*** Dataset ***

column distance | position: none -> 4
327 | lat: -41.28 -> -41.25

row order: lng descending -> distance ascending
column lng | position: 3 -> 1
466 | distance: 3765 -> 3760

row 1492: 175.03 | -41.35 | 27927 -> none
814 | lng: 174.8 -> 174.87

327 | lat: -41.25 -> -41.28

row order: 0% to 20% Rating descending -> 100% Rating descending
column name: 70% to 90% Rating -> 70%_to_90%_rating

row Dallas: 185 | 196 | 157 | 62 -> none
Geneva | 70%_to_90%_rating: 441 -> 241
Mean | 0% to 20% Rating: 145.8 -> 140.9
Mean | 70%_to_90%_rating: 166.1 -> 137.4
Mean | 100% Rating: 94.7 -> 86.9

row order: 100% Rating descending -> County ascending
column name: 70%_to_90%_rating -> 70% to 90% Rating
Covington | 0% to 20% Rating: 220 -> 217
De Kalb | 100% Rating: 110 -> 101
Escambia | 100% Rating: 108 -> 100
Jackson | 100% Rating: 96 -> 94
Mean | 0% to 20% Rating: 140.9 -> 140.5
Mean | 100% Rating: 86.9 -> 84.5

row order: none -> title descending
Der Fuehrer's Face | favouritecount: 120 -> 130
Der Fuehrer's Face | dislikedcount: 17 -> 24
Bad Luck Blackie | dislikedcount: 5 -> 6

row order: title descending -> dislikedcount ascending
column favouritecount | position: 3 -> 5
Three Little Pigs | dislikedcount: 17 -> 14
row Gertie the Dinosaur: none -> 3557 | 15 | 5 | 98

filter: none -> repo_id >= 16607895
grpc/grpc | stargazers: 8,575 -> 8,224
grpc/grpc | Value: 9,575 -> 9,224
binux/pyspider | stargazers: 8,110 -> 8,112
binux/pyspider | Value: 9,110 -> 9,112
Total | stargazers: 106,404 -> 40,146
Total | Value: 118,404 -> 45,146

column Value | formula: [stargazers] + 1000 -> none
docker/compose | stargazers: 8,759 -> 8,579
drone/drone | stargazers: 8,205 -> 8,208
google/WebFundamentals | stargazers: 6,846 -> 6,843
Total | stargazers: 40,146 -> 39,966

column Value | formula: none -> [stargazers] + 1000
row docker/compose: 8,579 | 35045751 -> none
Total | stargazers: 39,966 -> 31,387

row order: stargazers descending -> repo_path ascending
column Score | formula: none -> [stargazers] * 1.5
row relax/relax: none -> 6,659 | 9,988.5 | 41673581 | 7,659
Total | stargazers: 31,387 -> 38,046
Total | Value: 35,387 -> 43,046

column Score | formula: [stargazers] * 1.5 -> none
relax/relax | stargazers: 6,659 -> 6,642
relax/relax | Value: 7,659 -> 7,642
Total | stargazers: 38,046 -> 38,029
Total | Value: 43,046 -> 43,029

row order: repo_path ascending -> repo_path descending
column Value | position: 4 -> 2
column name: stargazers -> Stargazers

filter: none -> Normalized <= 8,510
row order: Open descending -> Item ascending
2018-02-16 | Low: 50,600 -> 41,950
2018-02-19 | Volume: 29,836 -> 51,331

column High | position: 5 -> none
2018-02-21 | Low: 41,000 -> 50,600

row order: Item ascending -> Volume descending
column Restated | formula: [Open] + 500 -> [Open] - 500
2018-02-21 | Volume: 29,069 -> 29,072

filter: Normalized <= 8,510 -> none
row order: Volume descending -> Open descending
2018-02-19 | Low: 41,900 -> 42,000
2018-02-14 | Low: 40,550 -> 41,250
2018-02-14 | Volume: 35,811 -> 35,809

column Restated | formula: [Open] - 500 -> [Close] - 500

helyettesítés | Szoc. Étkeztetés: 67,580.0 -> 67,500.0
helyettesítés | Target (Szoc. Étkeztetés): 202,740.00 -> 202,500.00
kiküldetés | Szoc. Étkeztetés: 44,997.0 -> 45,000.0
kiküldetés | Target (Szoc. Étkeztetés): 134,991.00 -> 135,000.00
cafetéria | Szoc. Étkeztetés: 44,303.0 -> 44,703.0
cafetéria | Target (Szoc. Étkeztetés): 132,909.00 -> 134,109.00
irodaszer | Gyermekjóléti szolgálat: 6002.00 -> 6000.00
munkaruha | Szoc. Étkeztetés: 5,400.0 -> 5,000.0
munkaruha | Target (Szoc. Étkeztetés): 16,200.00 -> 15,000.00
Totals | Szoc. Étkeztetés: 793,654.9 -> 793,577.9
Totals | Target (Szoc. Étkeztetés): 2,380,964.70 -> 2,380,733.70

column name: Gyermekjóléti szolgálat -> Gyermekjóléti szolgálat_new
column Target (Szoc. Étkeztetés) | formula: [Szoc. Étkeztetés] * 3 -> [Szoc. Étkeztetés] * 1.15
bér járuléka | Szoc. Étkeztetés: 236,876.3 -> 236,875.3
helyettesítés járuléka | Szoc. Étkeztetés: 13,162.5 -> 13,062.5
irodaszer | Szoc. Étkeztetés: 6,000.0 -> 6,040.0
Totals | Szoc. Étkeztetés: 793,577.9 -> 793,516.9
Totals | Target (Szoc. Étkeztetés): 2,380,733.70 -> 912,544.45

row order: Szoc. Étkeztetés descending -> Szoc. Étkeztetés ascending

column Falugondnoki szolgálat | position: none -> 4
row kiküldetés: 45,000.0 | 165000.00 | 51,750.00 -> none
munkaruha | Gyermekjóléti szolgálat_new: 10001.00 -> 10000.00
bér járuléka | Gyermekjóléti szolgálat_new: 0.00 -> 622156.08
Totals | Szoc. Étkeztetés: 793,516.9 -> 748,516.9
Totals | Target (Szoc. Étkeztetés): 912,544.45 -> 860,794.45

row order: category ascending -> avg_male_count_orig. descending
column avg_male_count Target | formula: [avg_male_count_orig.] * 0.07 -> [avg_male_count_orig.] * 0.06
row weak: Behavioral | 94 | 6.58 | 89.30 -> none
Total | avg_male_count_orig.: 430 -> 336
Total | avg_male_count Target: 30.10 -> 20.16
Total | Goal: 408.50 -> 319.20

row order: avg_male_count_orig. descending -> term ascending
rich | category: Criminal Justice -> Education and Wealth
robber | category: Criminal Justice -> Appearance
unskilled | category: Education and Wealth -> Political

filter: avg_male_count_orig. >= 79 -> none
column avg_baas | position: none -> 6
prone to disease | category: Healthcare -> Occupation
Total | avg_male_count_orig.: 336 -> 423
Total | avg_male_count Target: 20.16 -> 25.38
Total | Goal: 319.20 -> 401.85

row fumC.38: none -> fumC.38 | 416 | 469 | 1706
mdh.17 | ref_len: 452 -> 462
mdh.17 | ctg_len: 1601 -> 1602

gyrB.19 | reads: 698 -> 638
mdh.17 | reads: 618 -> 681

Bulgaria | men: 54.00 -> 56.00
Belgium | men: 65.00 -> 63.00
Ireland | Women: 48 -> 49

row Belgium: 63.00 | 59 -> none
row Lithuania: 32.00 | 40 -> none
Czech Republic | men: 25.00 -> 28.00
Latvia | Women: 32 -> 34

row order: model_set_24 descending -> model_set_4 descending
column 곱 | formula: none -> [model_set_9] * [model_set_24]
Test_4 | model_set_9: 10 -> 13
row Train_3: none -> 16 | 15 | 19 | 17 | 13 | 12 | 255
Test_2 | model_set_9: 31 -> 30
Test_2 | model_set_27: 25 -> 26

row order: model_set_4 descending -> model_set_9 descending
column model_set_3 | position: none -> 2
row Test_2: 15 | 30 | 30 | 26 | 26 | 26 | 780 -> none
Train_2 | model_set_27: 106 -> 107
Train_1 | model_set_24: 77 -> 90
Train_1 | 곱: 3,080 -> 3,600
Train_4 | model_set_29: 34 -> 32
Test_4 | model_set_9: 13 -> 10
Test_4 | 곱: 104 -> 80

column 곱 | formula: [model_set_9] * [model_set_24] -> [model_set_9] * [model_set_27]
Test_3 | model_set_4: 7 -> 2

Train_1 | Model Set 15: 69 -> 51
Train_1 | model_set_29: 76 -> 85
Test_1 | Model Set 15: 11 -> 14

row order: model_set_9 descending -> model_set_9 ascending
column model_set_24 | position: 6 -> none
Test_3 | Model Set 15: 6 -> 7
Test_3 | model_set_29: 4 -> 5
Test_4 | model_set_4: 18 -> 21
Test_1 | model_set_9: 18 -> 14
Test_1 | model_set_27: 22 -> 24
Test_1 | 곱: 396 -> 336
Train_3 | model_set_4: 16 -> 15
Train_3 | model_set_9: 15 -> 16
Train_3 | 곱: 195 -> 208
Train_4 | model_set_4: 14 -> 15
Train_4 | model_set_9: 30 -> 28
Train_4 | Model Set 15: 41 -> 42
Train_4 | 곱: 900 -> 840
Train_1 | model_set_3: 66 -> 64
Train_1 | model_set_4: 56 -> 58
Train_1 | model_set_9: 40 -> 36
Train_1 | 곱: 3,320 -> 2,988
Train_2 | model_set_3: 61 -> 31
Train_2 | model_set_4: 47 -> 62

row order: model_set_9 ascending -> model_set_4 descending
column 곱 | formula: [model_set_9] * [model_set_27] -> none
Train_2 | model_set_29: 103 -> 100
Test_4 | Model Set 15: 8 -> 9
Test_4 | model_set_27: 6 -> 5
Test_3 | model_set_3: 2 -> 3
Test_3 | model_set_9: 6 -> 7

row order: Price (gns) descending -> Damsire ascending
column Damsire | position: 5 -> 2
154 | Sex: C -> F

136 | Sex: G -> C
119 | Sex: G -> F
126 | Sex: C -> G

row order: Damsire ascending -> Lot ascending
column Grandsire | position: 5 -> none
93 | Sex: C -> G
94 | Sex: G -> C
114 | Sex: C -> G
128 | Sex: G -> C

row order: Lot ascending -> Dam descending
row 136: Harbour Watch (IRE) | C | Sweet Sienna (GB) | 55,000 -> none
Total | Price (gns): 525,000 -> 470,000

*** End of Dataset ***

Task details:
In the answer, the lines from the first line of the data above through the line containing "google/WebFundamentals | stargazers: 6,846" must appear exactly as written, with nothing else.

Response area:
column distance | position: none -> 4
327 | lat: -41.28 -> -41.25

row order: lng descending -> distance ascending
column lng | position: 3 -> 1
466 | distance: 3765 -> 3760

row 1492: 175.03 | -41.35 | 27927 -> none
814 | lng: 174.8 -> 174.87

327 | lat: -41.25 -> -41.28

row order: 0% to 20% Rating descending -> 100% Rating descending
column name: 70% to 90% Rating -> 70%_to_90%_rating

row Dallas: 185 | 196 | 157 | 62 -> none
Geneva | 70%_to_90%_rating: 441 -> 241
Mean | 0% to 20% Rating: 145.8 -> 140.9
Mean | 70%_to_90%_rating: 166.1 -> 137.4
Mean | 100% Rating: 94.7 -> 86.9

row order: 100% Rating descending -> County ascending
column name: 70%_to_90%_rating -> 70% to 90% Rating
Covington | 0% to 20% Rating: 220 -> 217
De Kalb | 100% Rating: 110 -> 101
Escambia | 100% Rating: 108 -> 100
Jackson | 100% Rating: 96 -> 94
Mean | 0% to 20% Rating: 140.9 -> 140.5
Mean | 100% Rating: 86.9 -> 84.5

row order: none -> title descending
Der Fuehrer's Face | favouritecount: 120 -> 130
Der Fuehrer's Face | dislikedcount: 17 -> 24
Bad Luck Blackie | dislikedcount: 5 -> 6

row order: title descending -> dislikedcount ascending
column favouritecount | position: 3 -> 5
Three Little Pigs | dislikedcount: 17 -> 14
row Gertie the Dinosaur: none -> 3557 | 15 | 5 | 98

filter: none -> repo_id >= 16607895
grpc/grpc | stargazers: 8,575 -> 8,224
grpc/grpc | Value: 9,575 -> 9,224
binux/pyspider | stargazers: 8,110 -> 8,112
binux/pyspider | Value: 9,110 -> 9,112
Total | stargazers: 106,404 -> 40,146
Total | Value: 118,404 -> 45,146

column Value | formula: [stargazers] + 1000 -> none
docker/compose | stargazers: 8,759 -> 8,579
drone/drone | stargazers: 8,205 -> 8,208
google/WebFundamentals | stargazers: 6,846 -> 6,843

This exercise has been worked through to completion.